In a press release dated October 15th (but for some reason only making the rounds on the Internet now…), Edgar Rice Burroughs, Inc. has announced that the movie, television, and merchandise rights for John Carter of Mars have reverted back to the estate.
This means, on the one hand, that Walt Disney Pictures will definitely not be making the next John Carter movie, as we all surmised. A $200 million loss will do that.
But it also means, on the other hand, that it looks like we will be getting more John Carter movies. In the press release, the estate says they will be “…seeking a new studio to continue this seminal Sci-Fi adventure.”

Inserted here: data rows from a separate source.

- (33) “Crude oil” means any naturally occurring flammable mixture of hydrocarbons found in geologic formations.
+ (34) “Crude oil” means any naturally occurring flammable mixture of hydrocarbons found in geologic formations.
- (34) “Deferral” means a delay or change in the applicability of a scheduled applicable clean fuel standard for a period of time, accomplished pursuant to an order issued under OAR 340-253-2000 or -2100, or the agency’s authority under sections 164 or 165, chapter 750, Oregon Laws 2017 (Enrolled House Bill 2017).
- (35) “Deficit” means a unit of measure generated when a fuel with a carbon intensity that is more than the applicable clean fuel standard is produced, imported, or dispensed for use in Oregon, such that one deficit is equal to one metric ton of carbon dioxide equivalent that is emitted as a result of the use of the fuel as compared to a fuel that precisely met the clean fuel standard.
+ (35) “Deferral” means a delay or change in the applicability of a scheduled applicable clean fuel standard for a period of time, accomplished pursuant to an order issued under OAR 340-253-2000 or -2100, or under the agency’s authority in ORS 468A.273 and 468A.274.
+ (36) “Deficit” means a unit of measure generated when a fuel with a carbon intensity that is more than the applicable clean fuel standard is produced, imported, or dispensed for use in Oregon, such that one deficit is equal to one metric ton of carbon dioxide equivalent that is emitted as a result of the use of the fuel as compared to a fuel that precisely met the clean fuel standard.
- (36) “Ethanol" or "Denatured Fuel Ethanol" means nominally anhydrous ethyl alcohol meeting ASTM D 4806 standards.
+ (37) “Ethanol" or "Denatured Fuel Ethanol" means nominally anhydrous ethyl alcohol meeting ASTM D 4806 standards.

Check that word “continue”. Does that indicate that Burroughs will move forward with the sequel to Disney’s John Carter? It’s really too soon for a reboot, and it’s not without precedent to continue with another studio. The Chronicles of Narnia started life at Disney, as well, with the first two movies produced there. But after Disney decided not to produce the third film, Walden Media set up shop with Fox 2000 and continued the series with the same cast. Similarly, back in the 80s, Superman IV: The Quest for Peace was produced by Golan-Globus after Warner Brothers had produced the first three in the series with Christopher Reeve.
“John Carter of Mars was the creative stimulus behind such movie classics as Superman, Star Wars and Avatar,” said James Sullos, President. “Edgar Rice Burroughs was the Master of Adventure and his literary works continue to enjoy a world-wide following. We will be seeking a new partner to help develop new adventures on film as chronicled in the eleven Mars novels Burroughs wrote. This adventure never stops. Along with a new Tarzan film in development by Warner Bros., we hope to have John Carter of Mars become another major franchise to entertain world-wide audiences of all ages.”
And for those latecomers, here’s a trailer made by The John Carter Files that captures everything the Disney marketing execs missed:
For more on the troubled history of getting John Carter to the big screen, you should read John Carter and the Gods of Hollywood by Michael Sellers. It’s a fascinating, sad journal of the winding path many filmmakers have taken over the last hundred years to make a movie worthy of the book. Andrew Stanton got as close as anyone has ever been able to get. Will he get the chance to do it again?
This comes after the Burroughs estate also resolved their legal differences with Dynamite Entertainment, making an announcement back in May that they had reacquired the comic book rights from Disney and Marvel and had struck a long-term deal for the comics publisher to re-brand Dynamite’s knockoff titles under the official license.